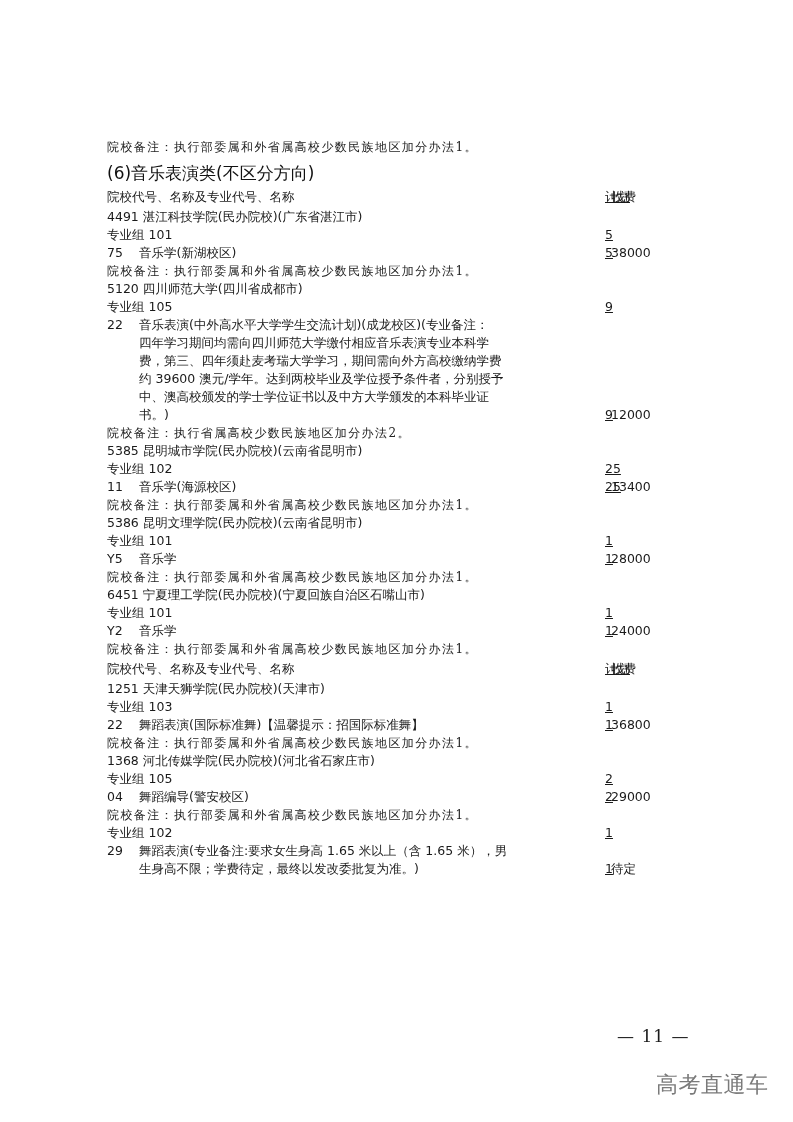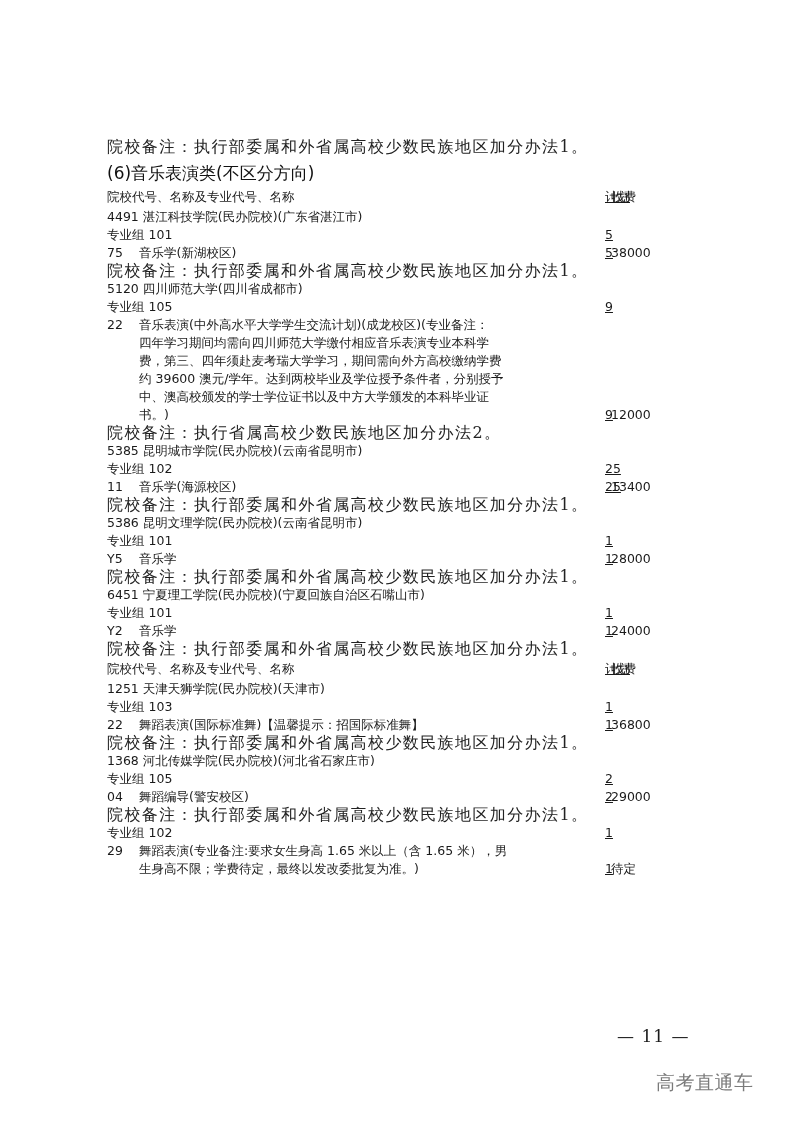--- a/index.html
+++ b/index.html
@@ -23,21 +23,21 @@
     }
     .row {
       position: relative;
       height: 18px;
       line-height: 18px;
       font-size: 12.5px;
       white-space: nowrap;
     }
     .note {
       font-family: "DejaVu Serif", "Liberation Serif", serif;
-      font-size: 16px;
+      font-size: 12px;
       letter-spacing: 1.4px;
       color: #222;
     }
     .section-title {
       height: 26px;
       line-height: 26px;
       font-size: 17px;
       margin-top: 4px;
       color: #111;
     }
@@ -77,21 +77,21 @@
       top: 1026px;
       font-family: "DejaVu Serif", "Liberation Serif", serif;
       font-size: 17px;
       color: #1a1a1a;
       letter-spacing: 1px;
     }
     .watermark {
       position: absolute;
       left: 656px;
       top: 1070px;
-      font-size: 19px;
+      font-size: 22px;
       color: #7a7a7a;
       letter-spacing: 0.5px;
     }
   </style>
 </head>
 <body>
 
 <div class="page" id="page">
   <div class="row note">院校备注：执行部委属和外省属高校少数民族地区加分办法1。</div>
 <div class="row section-title">(6)音乐表演类(不区分方向)</div>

◆ What the task requires: Could you reproduce exactly the lines of the entries above, from the one with "-23,21 +23,21 @@" through the one with "top: 1026px;", and nothing else?

◆ Task answer:
@@ -23,21 +23,21 @@
     }
     .row {
       position: relative;
       height: 18px;
       line-height: 18px;
       font-size: 12.5px;
       white-space: nowrap;
     }
     .note {
       font-family: "DejaVu Serif", "Liberation Serif", serif;
-      font-size: 16px;
+      font-size: 12px;
       letter-spacing: 1.4px;
       color: #222;
     }
     .section-title {
       height: 26px;
       line-height: 26px;
       font-size: 17px;
       margin-top: 4px;
       color: #111;
     }
@@ -77,21 +77,21 @@
       top: 1026px;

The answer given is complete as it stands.